Task details: Scan the data, and whenever a line contains "style", copy it.

Entries shown:
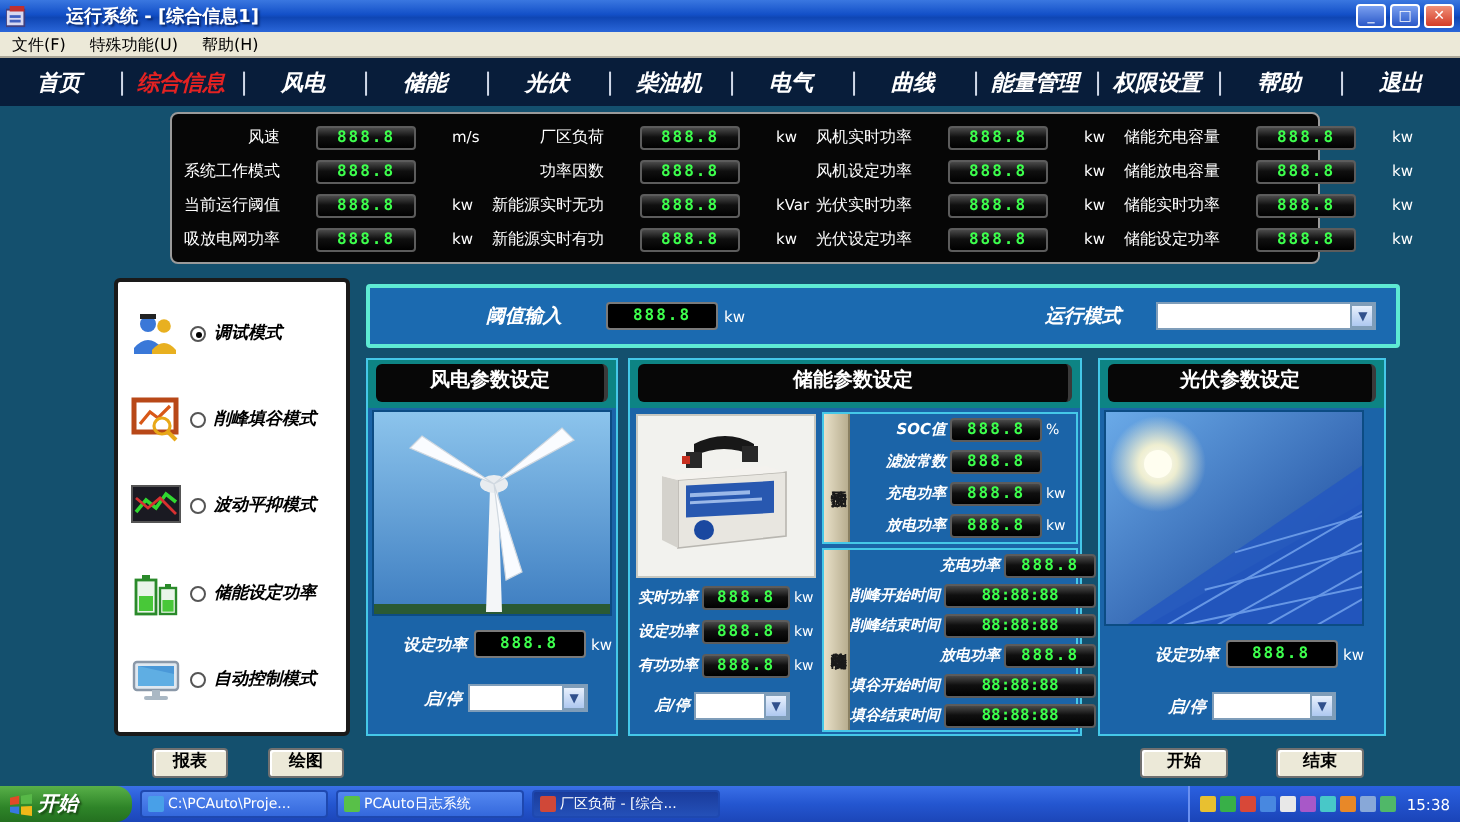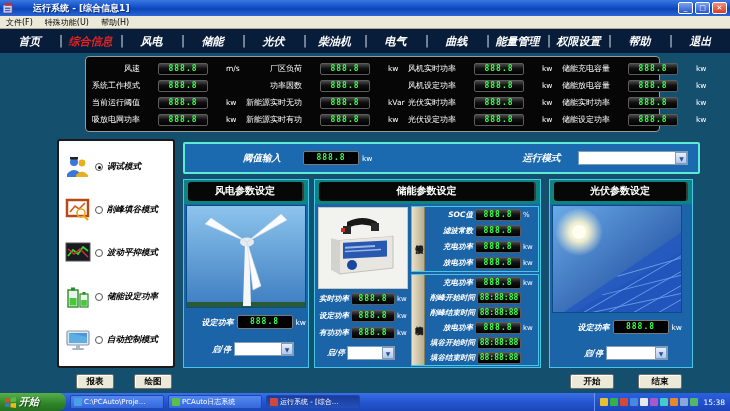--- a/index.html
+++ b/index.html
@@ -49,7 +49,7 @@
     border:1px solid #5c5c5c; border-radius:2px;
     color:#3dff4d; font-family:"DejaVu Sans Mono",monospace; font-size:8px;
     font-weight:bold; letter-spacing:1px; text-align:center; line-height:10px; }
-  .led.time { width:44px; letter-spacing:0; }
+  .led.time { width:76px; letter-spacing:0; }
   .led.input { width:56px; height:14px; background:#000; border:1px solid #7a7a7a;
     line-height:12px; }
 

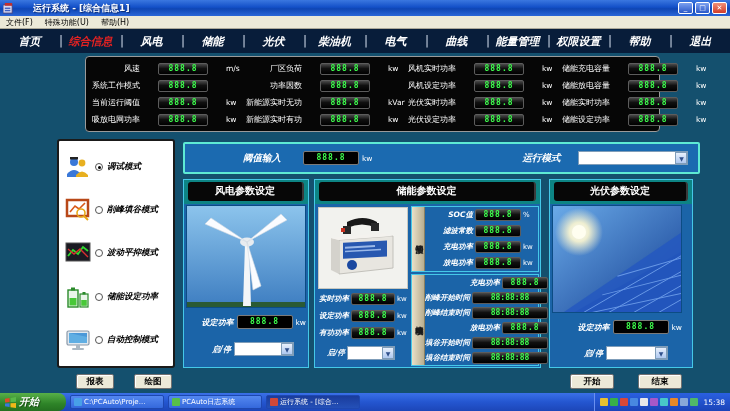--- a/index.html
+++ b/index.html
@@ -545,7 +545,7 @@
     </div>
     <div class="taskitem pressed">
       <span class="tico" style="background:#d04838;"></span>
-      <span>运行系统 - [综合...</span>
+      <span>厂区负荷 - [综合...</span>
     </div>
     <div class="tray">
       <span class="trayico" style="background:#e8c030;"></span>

==

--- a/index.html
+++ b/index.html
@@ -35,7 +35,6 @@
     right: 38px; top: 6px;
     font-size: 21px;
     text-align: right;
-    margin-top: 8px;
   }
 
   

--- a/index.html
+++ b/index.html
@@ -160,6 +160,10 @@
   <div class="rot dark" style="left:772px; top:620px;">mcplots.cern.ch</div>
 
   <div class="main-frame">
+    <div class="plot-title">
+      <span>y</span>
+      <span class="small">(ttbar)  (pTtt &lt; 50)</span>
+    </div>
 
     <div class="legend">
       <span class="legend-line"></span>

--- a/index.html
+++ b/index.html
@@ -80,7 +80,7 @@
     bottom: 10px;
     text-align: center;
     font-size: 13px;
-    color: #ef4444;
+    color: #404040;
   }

Solution:
       <span class="tico" style="background:#d04838;"></span>
       <span class="trayico" style="background:#e8c030;"></span>
   <div class="rot dark" style="left:772px; top:620px;">mcplots.cern.ch</div>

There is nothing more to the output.